I think it is important to reflect on the 3 years of our lives.
I agree - reflection is good. I have not looked at all of the videos,
but it is clear that we now know more about the viruses that we had
experience of, and that knowledge may be at least partially relevant
to the current viruses that we are still experiencing, and to future
variants.
What we do know is that, in the absence of a lot of scientific
knowledge, doctors and governments had to make choices on limited
information, and for various reasons, not always totally as a result
of those decisions, different countries had different results.
One of the results is the estimated cumulative excess deaths per
100,000 people during Covid.
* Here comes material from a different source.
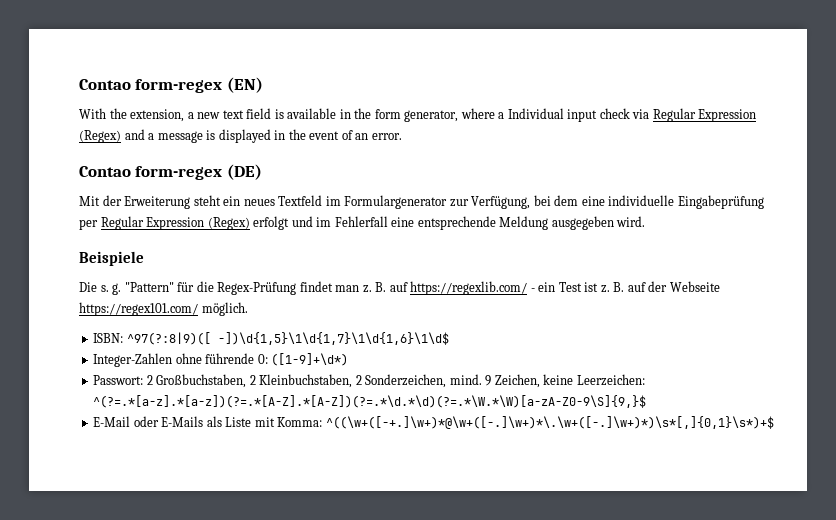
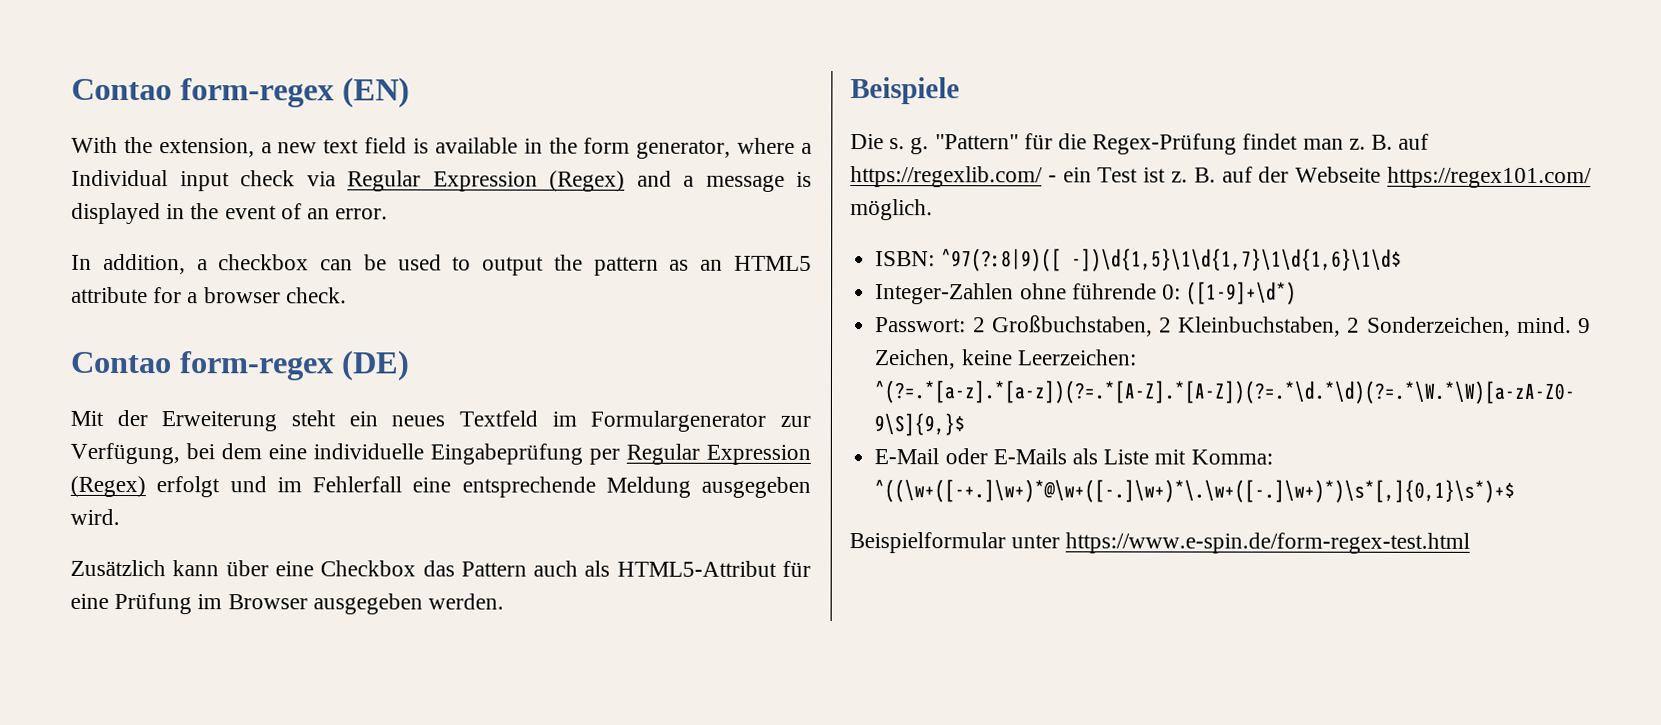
+ In addition, a checkbox can be used to output the pattern as an HTML5 attribute for a browser check.
+ Zusätzlich kann über eine Checkbox das Pattern auch als HTML5-Attribut für eine Prüfung im Browser ausgegeben werden.
+ Beispielformular unter https://www.e-spin.de/form-regex-test.html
Those numbers continue to change, but
using the most recent data, results so far (and again, Covid has not
yet disappeared) we have:
(Central estimates for excess deaths per 100,000 people):
https://ourworldindata.org/grapher/excess-deaths-cumulative-per-100k-economist?tab=chart&facet=none&country=NZL~SWE~USA~AUS~FRA~DEU~NOR
United States 402
Germany 302
France 219
Sweden 184
Norway 167
Australia 121
New Zealand 2
So over the whole period (until the end of September this year) Norway
had lower deaths than Sweden, but New Zealand results are
significantly better than all those of all European countries.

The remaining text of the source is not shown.